What the task asks:
Could you transcribe every record below exactly, leaving out any pictures?

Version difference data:
__________________________________________________

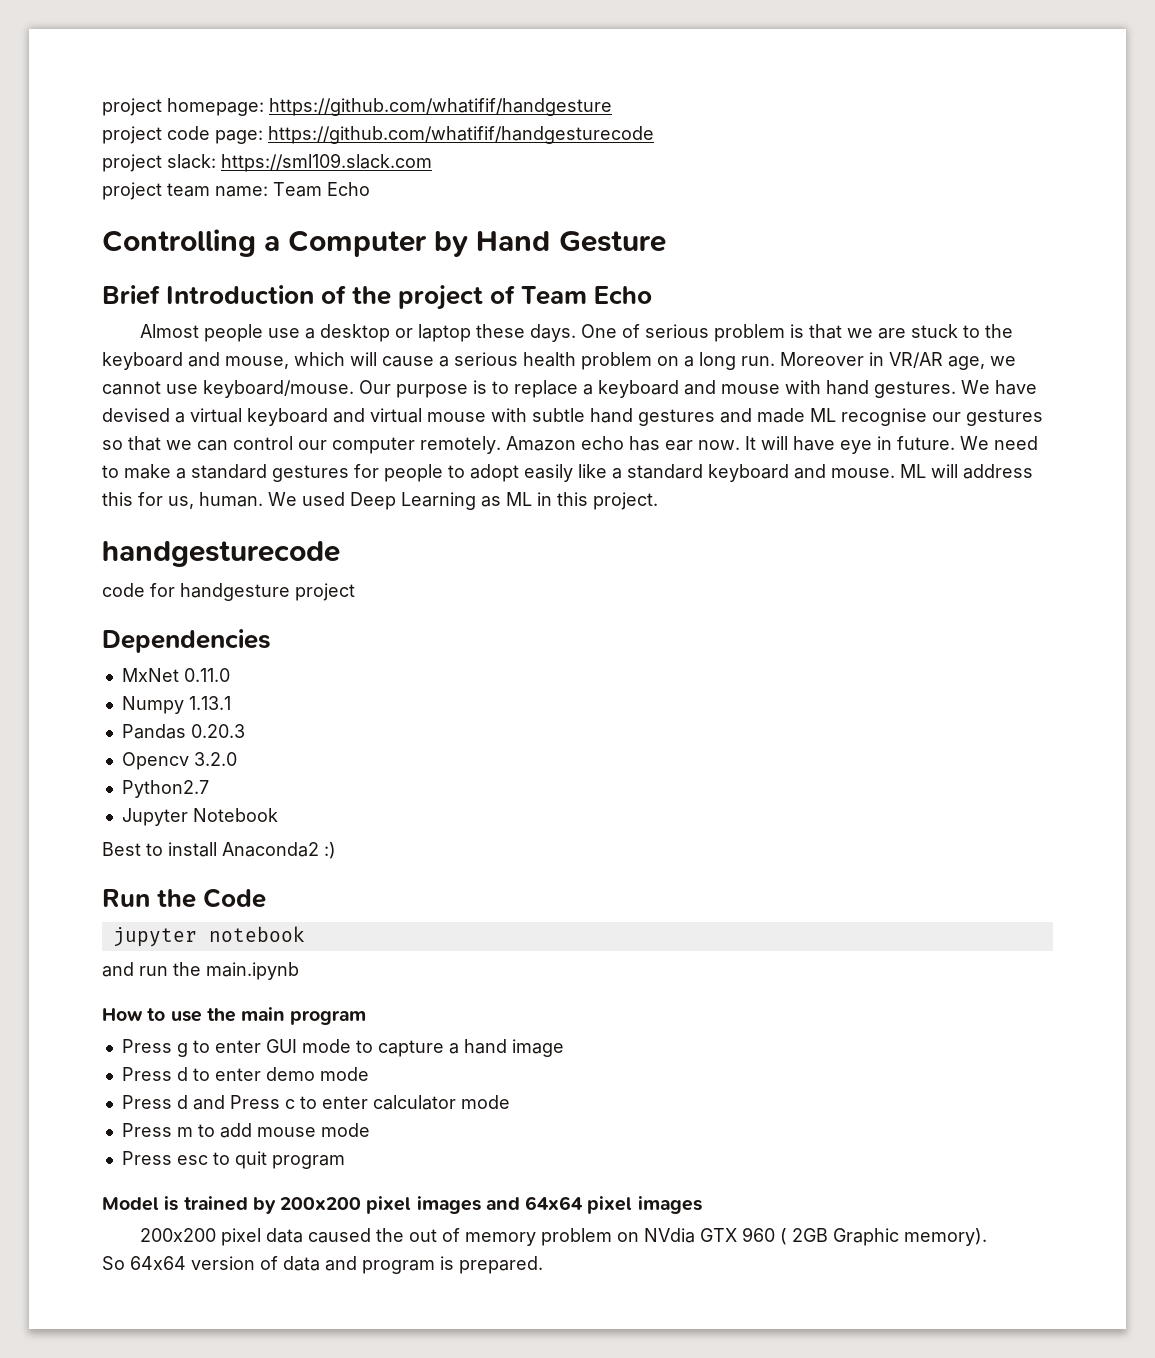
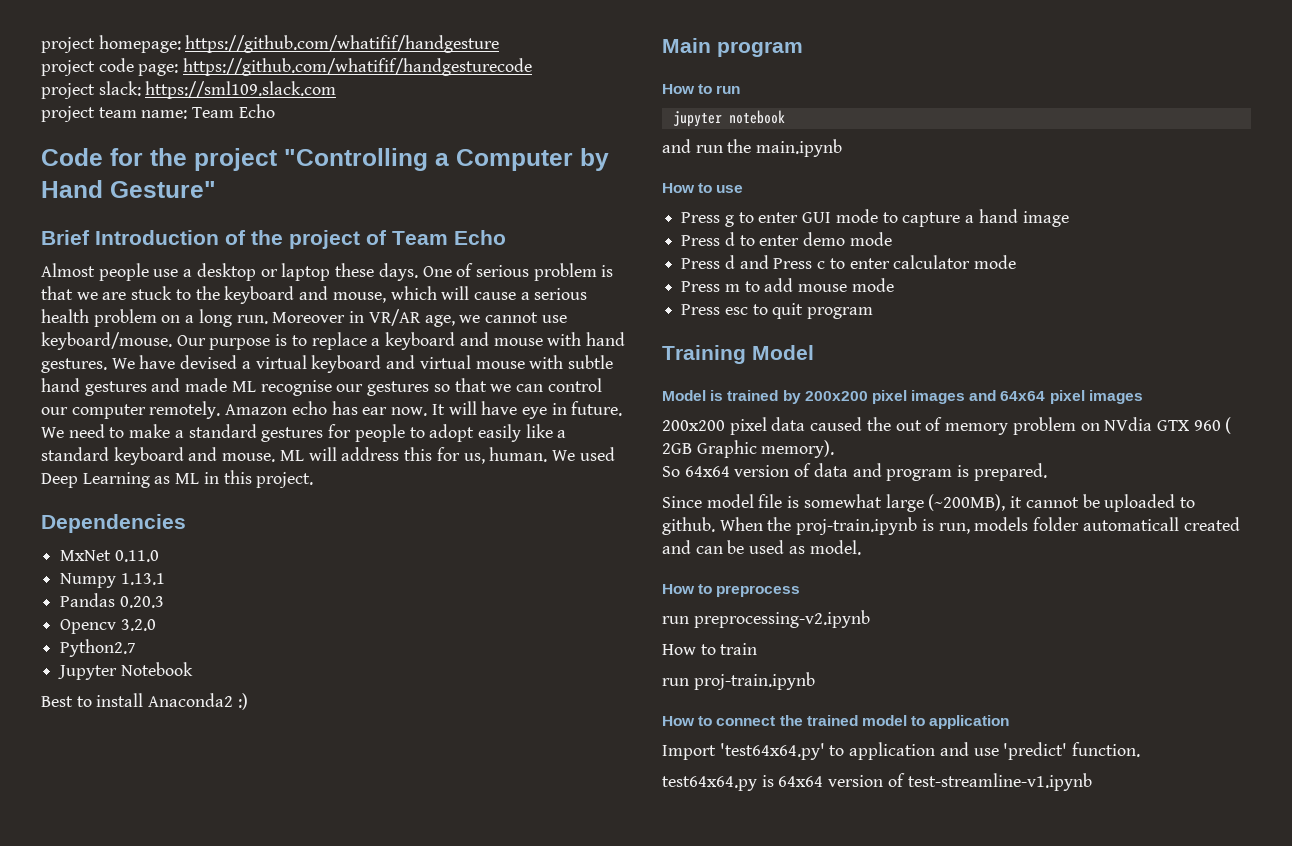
[102,229,256,257] Controlling -> [41,148,428,171] Code for the project "Controlling
[558,231,666,252] Gesture -> [110,181,216,198] Gesture"
[102,541,340,567] [102,583,355,601] // handgesturecode // code for handgesture project -> (314, 480) none
[102,888,267,908] Run the Code -> [662,38,803,57] [662,84,741,94] Main program // How to run
[206,1007,367,1025] the main program -> (744, 189) none
(345, 1162) none -> [662,345,814,364] // Training Model
(543, 1265) none -> [662,494,1195,512] [662,517,1240,535] [662,540,861,555] [662,584,801,597] [662,610,870,628] [662,643,758,655] [662,672,815,690] [662,715,1010,729] [662,742,1141,760] [662,773,1092,791] // Since model file is somewhat large (~200MB), it cannot be uploaded to github. When the proj-train.ipynb is run, models folder automaticall created and can be used as model. // How to preprocess // run preprocessing-v2.ipynb // How to train // run proj-train.ipynb // How to connect the trained model to application // Import 'test64x64.py' to application and use 'predict' function. // test64x64.py is 64x64 version of test-streamline-v1.ipynb

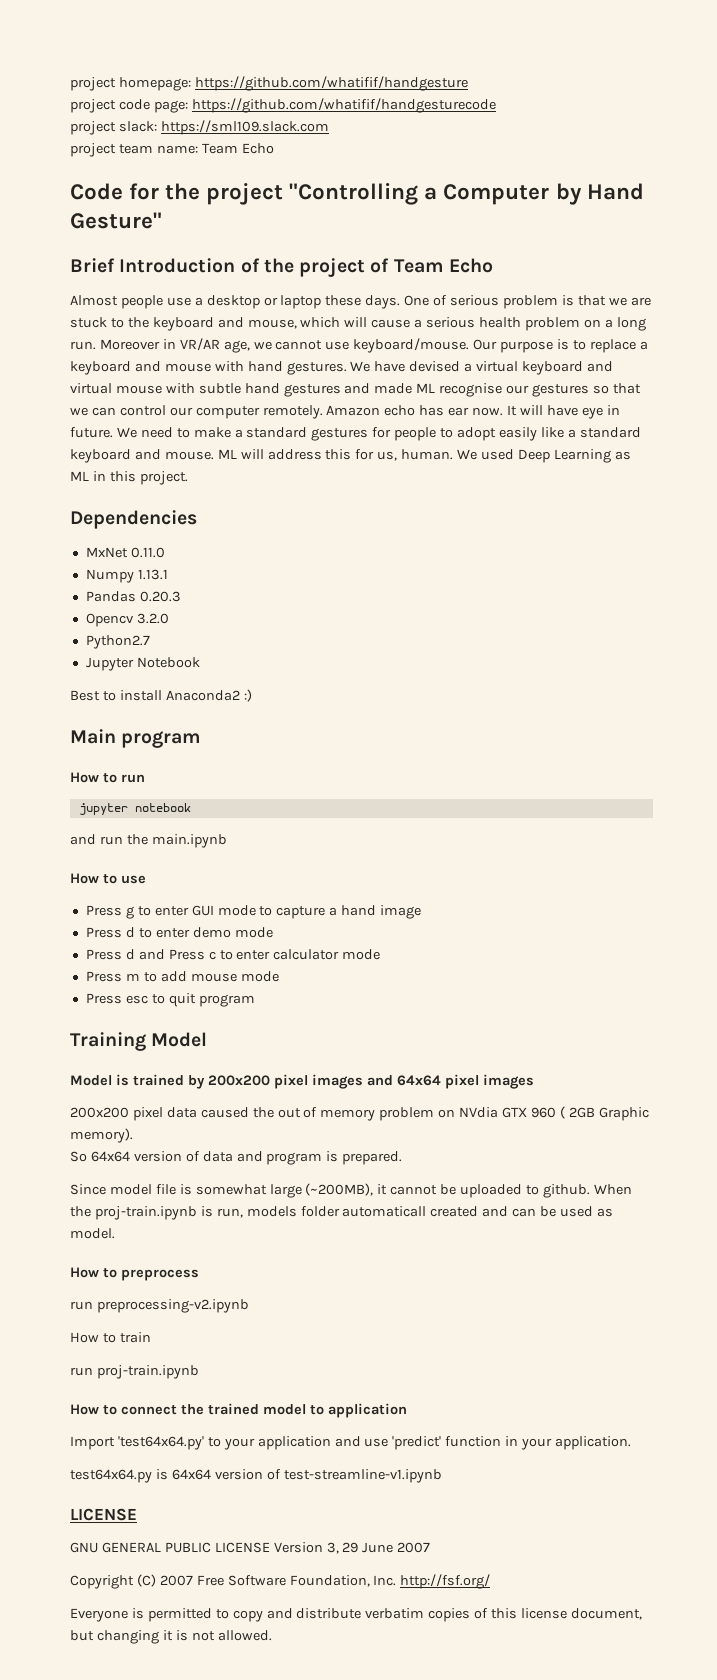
(845, 750) none -> [223,1438,255,1450] your
[1072,742,1141,757] function. -> [445,1436,632,1450] function in your application.
(1092, 782) none -> [70,1508,137,1521] [70,1542,431,1554] [70,1574,491,1589] [70,1608,642,1622] [70,1630,272,1644] // LICENSE // GNU GENERAL PUBLIC LICENSE Version 3, 29 June 2007 // Copyright (C) 2007 Free Software Foundation, Inc. http://fsf.org/ // Everyone is permitted to copy and distribute verbatim copies of this license document, but changing it is not allowed.

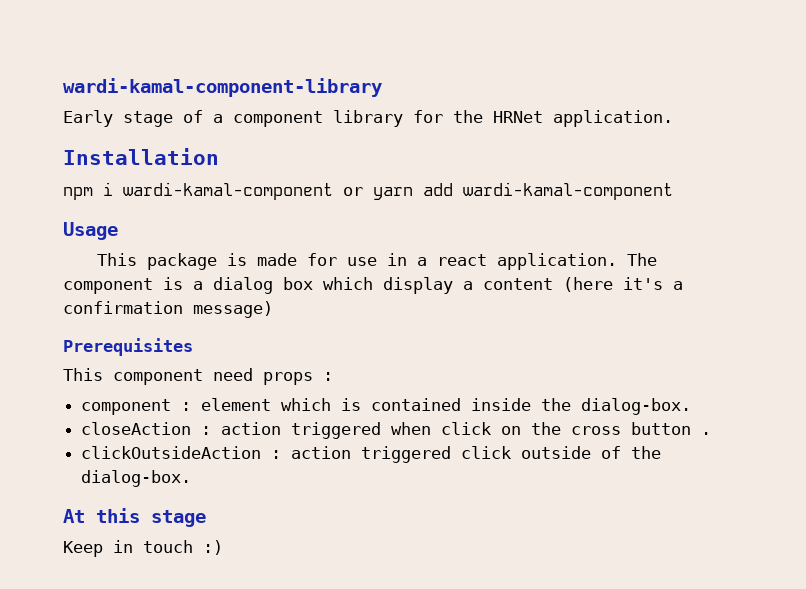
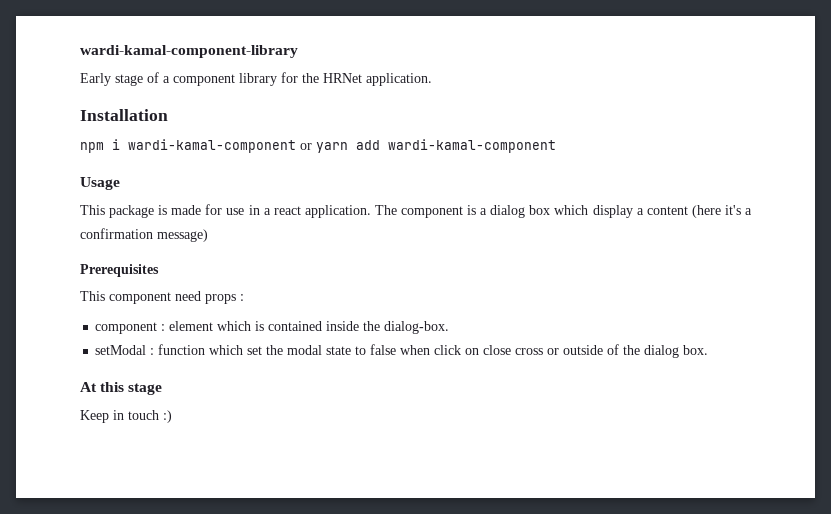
[81,422,712,439] [81,446,512,463] closeAction : action triggered when click on the cross button . // clickOutsideAction : action triggered click -> [95,344,560,355] setModal : function which set the modal state to false when click on close cross or
[81,470,192,487] dialog-box. -> [644,345,709,358] dialog box.

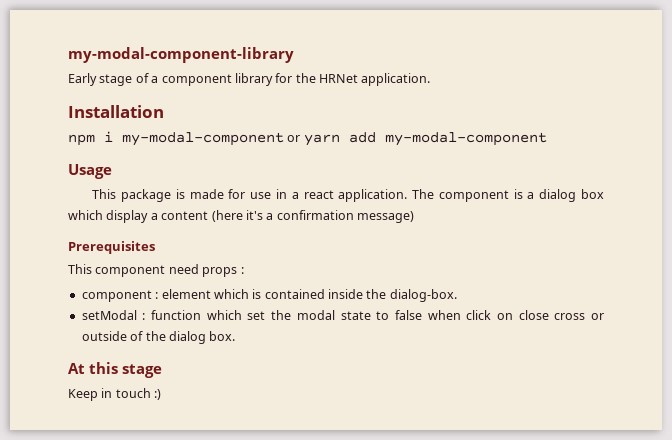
[80,45,298,58] wardi-kamal-component-library -> [68,47,294,63] my-modal-component-library
[128,139,296,153] wardi-kamal-component -> [122,132,284,146] my-modal-component
[388,139,556,153] wardi-kamal-component -> [384,132,547,146] my-modal-component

__________________________________________________

Completed exercise:
[102,229,256,257] Controlling -> [41,148,428,171] Code for the project "Controlling
[558,231,666,252] Gesture -> [110,181,216,198] Gesture"
[102,541,340,567] [102,583,355,601] // handgesturecode // code for handgesture project -> (314, 480) none
[102,888,267,908] Run the Code -> [662,38,803,57] [662,84,741,94] Main program // How to run
[206,1007,367,1025] the main program -> (744, 189) none
(345, 1162) none -> [662,345,814,364] // Training Model
(543, 1265) none -> [662,494,1195,512] [662,517,1240,535] [662,540,861,555] [662,584,801,597] [662,610,870,628] [662,643,758,655] [662,672,815,690] [662,715,1010,729] [662,742,1141,760] [662,773,1092,791] // Since model file is somewhat large (~200MB), it cannot be uploaded to github. When the proj-train.ipynb is run, models folder automaticall created and can be used as model. // How to preprocess // run preprocessing-v2.ipynb // How to train // run proj-train.ipynb // How to connect the trained model to application // Import 'test64x64.py' to application and use 'predict' function. // test64x64.py is 64x64 version of test-streamline-v1.ipynb

(845, 750) none -> [223,1438,255,1450] your
[1072,742,1141,757] function. -> [445,1436,632,1450] function in your application.
(1092, 782) none -> [70,1508,137,1521] [70,1542,431,1554] [70,1574,491,1589] [70,1608,642,1622] [70,1630,272,1644] // LICENSE // GNU GENERAL PUBLIC LICENSE Version 3, 29 June 2007 // Copyright (C) 2007 Free Software Foundation, Inc. http://fsf.org/ // Everyone is permitted to copy and distribute verbatim copies of this license document, but changing it is not allowed.

[81,422,712,439] [81,446,512,463] closeAction : action triggered when click on the cross button . // clickOutsideAction : action triggered click -> [95,344,560,355] setModal : function which set the modal state to false when click on close cross or
[81,470,192,487] dialog-box. -> [644,345,709,358] dialog box.

[80,45,298,58] wardi-kamal-component-library -> [68,47,294,63] my-modal-component-library
[128,139,296,153] wardi-kamal-component -> [122,132,284,146] my-modal-component
[388,139,556,153] wardi-kamal-component -> [384,132,547,146] my-modal-component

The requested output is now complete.